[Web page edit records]
....

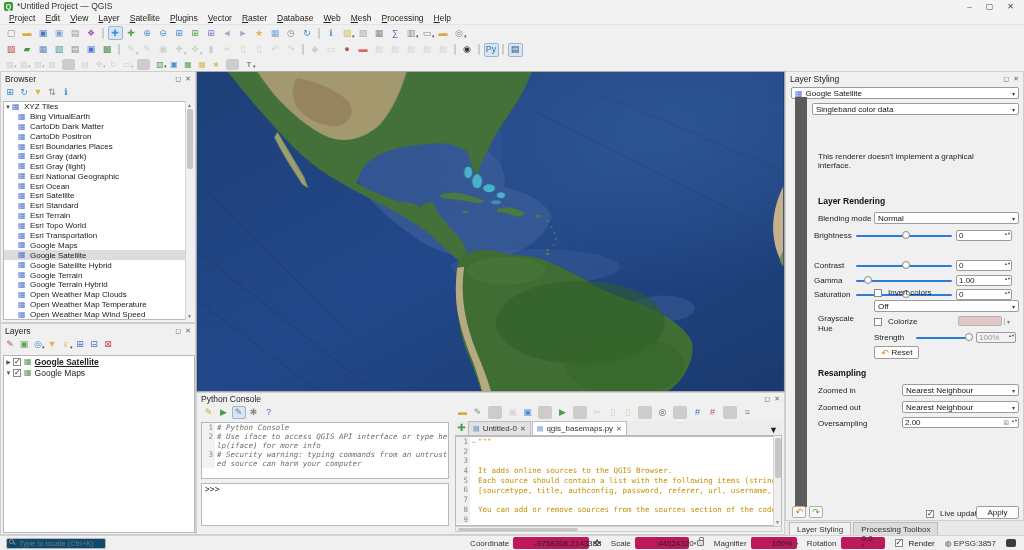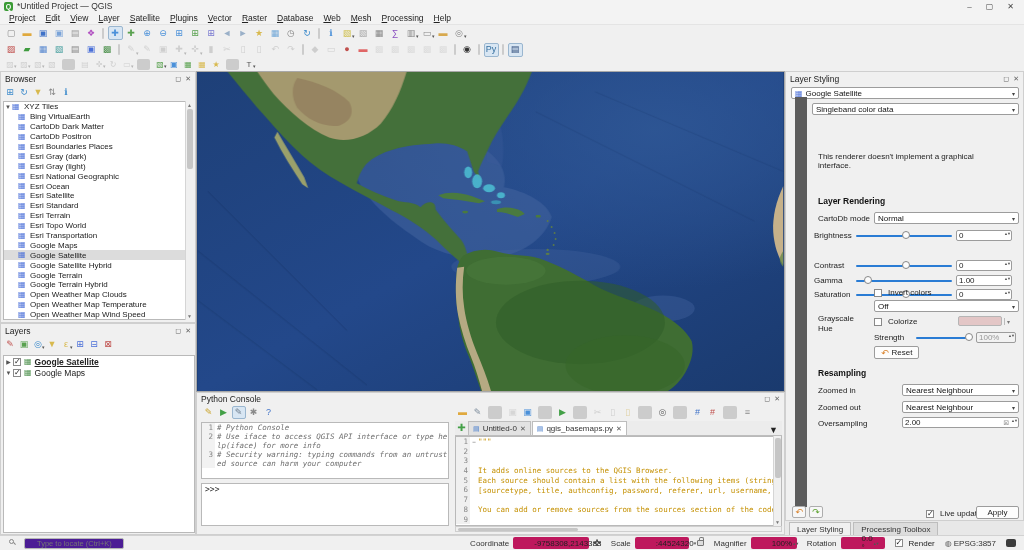--- a/index.html
+++ b/index.html
@@ -111,21 +111,21 @@
   .swatch{position:absolute;width:44px;height:10px;background:#e3c6c6;border:1px solid #b5b5b5;border-radius:2px;}
   .swatch::after{content:"▾";position:absolute;right:-9px;top:1px;font-size:6px;color:#777;border-left:1px solid #bbb;padding-left:2px;}
   .btn{position:absolute;height:13px;border:1px solid #9c9c9c;border-radius:2px;background:#fdfdfd;font-size:8px;display:flex;align-items:center;justify-content:center;padding:0 6px;gap:3px;color:#222;}
   .btn .uarr{color:#d9822b;font-size:9px;}
   .minibtn{position:absolute;width:14px;height:12px;border:1px solid #adadad;border-radius:2px;background:#f7f7f7;font-size:9px;line-height:10px;text-align:center;}
   #stabs{left:785px;top:521px;width:239px;height:14px;display:flex;align-items:flex-end;background:#e8e8e8;padding-left:4px;gap:2px;}
   .stab{height:13px;border:1px solid #bdbdbd;border-bottom:none;background:#dcdcdc;font-size:8px;display:flex;align-items:center;padding:0 7px;color:#333;}
   .stab.active{background:#f0f0f0;}
   
   #statusbar{left:0;top:535px;width:1024px;height:15px;background:#f0f0f0;border-top:1px solid #d2d2d2;display:flex;align-items:center;font-size:8px;color:#333;}
-  #locate{position:relative;margin-left:24px;width:100px;height:11px;background:#4c1d95;border:1px solid #b5b5b5;border-radius:2px;font-size:7.5px;color:#999;padding:0 3px 0 12px;font-family:inherit;}
+  #locate{position:relative;margin-left:6px;width:100px;height:11px;background:#0c4a6e;border:1px solid #b5b5b5;border-radius:2px;font-size:7.5px;color:#999;padding:0 3px 0 12px;font-family:inherit;}
   .magicon{position:absolute;left:9px;top:539px;width:5px;height:5px;border:1px solid #888;border-radius:50%;}
   .magicon::after{content:"";position:absolute;width:3px;height:1px;background:#888;right:-3px;bottom:-1px;transform:rotate(45deg);}
   .sfield{height:11px;background:#fdfdfd;border:6px solid #be185d;border-radius:2px;display:flex;align-items:center;padding:0 15px;color:#222;}
   .slab{margin:0 4px 0 10px;color:#333;}
   .spinarr{font-size:4px;color:#555;letter-spacing:-1px;margin-left:2px;line-height:5px;width:6px;white-space:pre-wrap;display:inline-block;}
   .lock{width:7px;height:6px;border:1px solid #777;border-radius:1px;position:relative;margin-left:8px;background:#ddd;}
   .lock::before{content:"";position:absolute;left:1px;top:-4px;width:3px;height:3px;border:1px solid #777;border-bottom:none;border-radius:2px 2px 0 0;}
   .globe{font-size:8px;color:#555;margin:0 2px 0 10px;}
   .bubble{width:10px;height:8px;background:#3c3c3c;border-radius:2px;position:relative;margin-left:10px;}
   .bubble::after{content:"";position:absolute;left:2px;bottom:-3px;border:3px solid transparent;border-top-color:#3c3c3c;border-left-width:2px;border-right-width:2px;}
@@ -844,21 +844,21 @@
   <i style="--c: #9ec7ea;"></i>
       <i style="--c: #d08a8a;"></i>
       <i style="--c: #a0c090;"></i>
     </div>
   <div class="combo" style="left:26px;top:31px;width:207px;">
     <span class="cv">Singleband color data</span>
   </div>
   <div class="slabelrow" style="left:32px;top:80px;width:190px;">This renderer doesn't implement a graphical interface.</div>
 
   <div class="heading" style="left:32px;top:124px;">Layer Rendering</div>
-  <div class="slabelrow" style="left:32px;top:142px;">CartoDb mode</div>
+  <div class="slabelrow" style="left:32px;top:142px;">Blending mode</div>
   <div class="combo" style="left:88px;top:140px;width:145px;">
     <span class="cv">Normal</span>
   </div>
 
   <div>
 
   <div class="srow sliderrow" style="--p: 52%; top: 157px;">
         <span class="slabel">Brightness</span>
         <span class="slider">
           <i class="handle"></i>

....

[PROBLEM STATEMENT]
Look through the data above for the string "mode" and copy every line where it appears.

[ANSWER FOR THE TASK]
-  <div class="slabelrow" style="left:32px;top:142px;">CartoDb mode</div>
+  <div class="slabelrow" style="left:32px;top:142px;">Blending mode</div>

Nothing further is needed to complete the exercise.